Speaker:
Zhiyi Huang (University of Hong Kong)
Time:
- 09:30-10:30 Beijing Time
- June 13, 2025 (Friday)
Venue:
518, Research Building 4
Abstract:
The Correlated Pandora’s Problem posed by Chawla et al. (2020) generalizes the classical Pandora’s Problem by allowing the numbers inside the Pandora’s boxes to be correlated. It also generalizes the Min Sum Set Cover problem, and is related to the Uniform Decision Tree problem. This paper gives an optimal 4-approximation for the Correlated Pandora’s Problem, matching the lower bound of 4 from Min Sum Set Cover.
Speaker Bio:
Zhiyi Huang is an Associate Professor of Computer Science at the University of Hong Kong. Before joining HKU, he was a postdoc at Stanford University from 2013 to 2014, working with Tim Roughgarden. He earned his Ph.D. from the University of Pennsylvania under the supervision of Sampath Kannan and Aaron Roth in 2013, and a bachelor’s degree in 2008 from the first “Yao Class” founded by Andrew Chi-Chih Yao at Tsinghua University.

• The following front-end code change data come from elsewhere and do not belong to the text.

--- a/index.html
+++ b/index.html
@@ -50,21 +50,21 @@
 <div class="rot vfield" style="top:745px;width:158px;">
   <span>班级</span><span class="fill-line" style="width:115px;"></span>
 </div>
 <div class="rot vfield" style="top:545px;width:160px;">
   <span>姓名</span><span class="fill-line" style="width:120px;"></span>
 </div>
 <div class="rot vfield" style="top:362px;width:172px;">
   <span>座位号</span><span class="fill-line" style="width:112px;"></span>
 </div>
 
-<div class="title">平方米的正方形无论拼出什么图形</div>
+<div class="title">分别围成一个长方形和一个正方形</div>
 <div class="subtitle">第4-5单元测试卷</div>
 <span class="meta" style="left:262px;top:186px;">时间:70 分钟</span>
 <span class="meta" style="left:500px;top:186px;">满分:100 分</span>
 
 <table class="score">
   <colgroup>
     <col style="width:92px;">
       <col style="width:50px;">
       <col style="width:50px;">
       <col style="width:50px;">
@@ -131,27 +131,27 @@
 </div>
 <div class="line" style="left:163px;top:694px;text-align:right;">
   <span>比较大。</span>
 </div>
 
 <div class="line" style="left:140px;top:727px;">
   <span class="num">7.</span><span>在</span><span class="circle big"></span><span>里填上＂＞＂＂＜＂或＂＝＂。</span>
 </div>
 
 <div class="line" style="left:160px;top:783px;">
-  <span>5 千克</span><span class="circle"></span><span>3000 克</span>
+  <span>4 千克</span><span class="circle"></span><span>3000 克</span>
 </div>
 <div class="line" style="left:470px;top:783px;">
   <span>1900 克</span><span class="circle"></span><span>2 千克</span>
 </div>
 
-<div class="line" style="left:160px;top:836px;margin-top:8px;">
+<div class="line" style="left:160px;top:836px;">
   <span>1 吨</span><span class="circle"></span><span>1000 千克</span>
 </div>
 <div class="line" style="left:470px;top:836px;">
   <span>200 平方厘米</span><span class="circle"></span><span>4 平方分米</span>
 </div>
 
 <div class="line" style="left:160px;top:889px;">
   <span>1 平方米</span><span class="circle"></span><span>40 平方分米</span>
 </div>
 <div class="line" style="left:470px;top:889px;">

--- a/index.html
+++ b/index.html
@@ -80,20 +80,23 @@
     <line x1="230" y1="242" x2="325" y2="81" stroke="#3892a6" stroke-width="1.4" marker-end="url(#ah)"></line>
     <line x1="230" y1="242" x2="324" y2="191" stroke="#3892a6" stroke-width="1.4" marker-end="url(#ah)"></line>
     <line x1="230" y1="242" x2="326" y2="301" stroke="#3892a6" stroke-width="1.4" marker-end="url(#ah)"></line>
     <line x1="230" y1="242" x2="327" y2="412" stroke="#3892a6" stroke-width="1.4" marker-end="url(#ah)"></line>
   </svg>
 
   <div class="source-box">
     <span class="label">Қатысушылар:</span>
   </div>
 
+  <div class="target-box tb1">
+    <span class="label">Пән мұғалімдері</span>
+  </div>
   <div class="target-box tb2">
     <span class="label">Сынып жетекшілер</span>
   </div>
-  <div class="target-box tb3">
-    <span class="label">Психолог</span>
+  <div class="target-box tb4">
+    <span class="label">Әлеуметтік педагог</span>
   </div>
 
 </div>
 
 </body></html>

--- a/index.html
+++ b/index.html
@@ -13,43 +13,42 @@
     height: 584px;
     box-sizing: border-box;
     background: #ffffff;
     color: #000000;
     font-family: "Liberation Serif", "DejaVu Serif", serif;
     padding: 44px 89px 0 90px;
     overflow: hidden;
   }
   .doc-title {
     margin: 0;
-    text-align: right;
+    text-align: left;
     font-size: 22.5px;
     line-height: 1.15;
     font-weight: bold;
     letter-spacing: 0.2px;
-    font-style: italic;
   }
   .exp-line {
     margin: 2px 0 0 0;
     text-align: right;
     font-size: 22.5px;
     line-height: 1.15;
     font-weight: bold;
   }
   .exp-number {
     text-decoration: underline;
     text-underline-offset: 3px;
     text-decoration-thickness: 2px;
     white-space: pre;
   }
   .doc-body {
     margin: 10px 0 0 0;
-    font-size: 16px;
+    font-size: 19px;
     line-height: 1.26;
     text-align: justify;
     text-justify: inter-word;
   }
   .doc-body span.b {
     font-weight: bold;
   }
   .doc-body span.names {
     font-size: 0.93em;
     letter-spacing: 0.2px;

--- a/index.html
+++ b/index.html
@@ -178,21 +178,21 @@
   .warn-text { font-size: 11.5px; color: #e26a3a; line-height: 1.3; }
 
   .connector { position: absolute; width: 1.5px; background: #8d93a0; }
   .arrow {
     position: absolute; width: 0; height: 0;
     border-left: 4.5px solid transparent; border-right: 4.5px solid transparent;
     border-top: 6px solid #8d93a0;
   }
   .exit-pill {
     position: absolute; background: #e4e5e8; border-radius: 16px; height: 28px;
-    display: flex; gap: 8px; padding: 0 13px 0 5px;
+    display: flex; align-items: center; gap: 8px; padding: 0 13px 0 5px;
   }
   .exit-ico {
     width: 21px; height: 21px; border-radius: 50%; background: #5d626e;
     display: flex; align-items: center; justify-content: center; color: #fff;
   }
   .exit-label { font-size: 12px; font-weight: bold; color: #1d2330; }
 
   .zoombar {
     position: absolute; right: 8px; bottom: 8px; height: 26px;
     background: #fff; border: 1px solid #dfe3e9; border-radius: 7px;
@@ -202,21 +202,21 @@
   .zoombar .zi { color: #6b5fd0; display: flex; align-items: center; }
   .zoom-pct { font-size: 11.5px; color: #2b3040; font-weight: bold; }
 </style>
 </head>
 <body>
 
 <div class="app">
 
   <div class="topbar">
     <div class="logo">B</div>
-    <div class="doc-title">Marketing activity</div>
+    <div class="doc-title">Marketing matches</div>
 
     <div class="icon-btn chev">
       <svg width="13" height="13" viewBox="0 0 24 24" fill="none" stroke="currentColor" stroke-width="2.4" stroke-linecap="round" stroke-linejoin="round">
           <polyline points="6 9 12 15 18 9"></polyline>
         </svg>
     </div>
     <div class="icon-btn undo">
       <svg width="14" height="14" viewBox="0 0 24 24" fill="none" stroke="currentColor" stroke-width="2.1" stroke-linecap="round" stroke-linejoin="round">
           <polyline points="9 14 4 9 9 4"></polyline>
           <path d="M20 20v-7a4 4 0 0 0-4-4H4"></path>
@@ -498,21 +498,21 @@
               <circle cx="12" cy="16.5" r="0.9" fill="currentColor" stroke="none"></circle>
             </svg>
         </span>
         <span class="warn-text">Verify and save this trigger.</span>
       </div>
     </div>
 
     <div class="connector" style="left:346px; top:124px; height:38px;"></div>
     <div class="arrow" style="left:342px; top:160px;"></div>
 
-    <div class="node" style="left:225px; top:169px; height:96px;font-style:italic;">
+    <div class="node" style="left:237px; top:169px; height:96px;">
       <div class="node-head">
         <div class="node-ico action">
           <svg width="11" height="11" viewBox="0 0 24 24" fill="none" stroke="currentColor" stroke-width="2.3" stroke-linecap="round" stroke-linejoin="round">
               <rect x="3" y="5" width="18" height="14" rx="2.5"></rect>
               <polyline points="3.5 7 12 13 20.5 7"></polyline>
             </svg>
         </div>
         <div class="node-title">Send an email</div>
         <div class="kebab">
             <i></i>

Zhiyi works broadly on algorithms, focusing on the role of information—and its flip-side, uncertainty—in computation. He is interested in algorithms for sequential decision-making under uncertainty (online algorithms), learning based on different forms of information (learning theory), incentivizing self-interested agents to share private information (mechanism design), and disclosing one kind of information while keeping the other confidential (differential privacy).
Zhiyi’s research was recognized by several Best Paper Awards, including those from ESA 2024 (Track S), FOCS 2020, and SPAA 2015. He was also the recipient of an Excellent Young Scientists Fund (HK & Macau) by NSFC, an Early Career Award by RGC Hong Kong, a Morris and Dorothy Rubinoff Dissertation Award, and a Simons Graduate Fellowship in Theoretical Computer Science.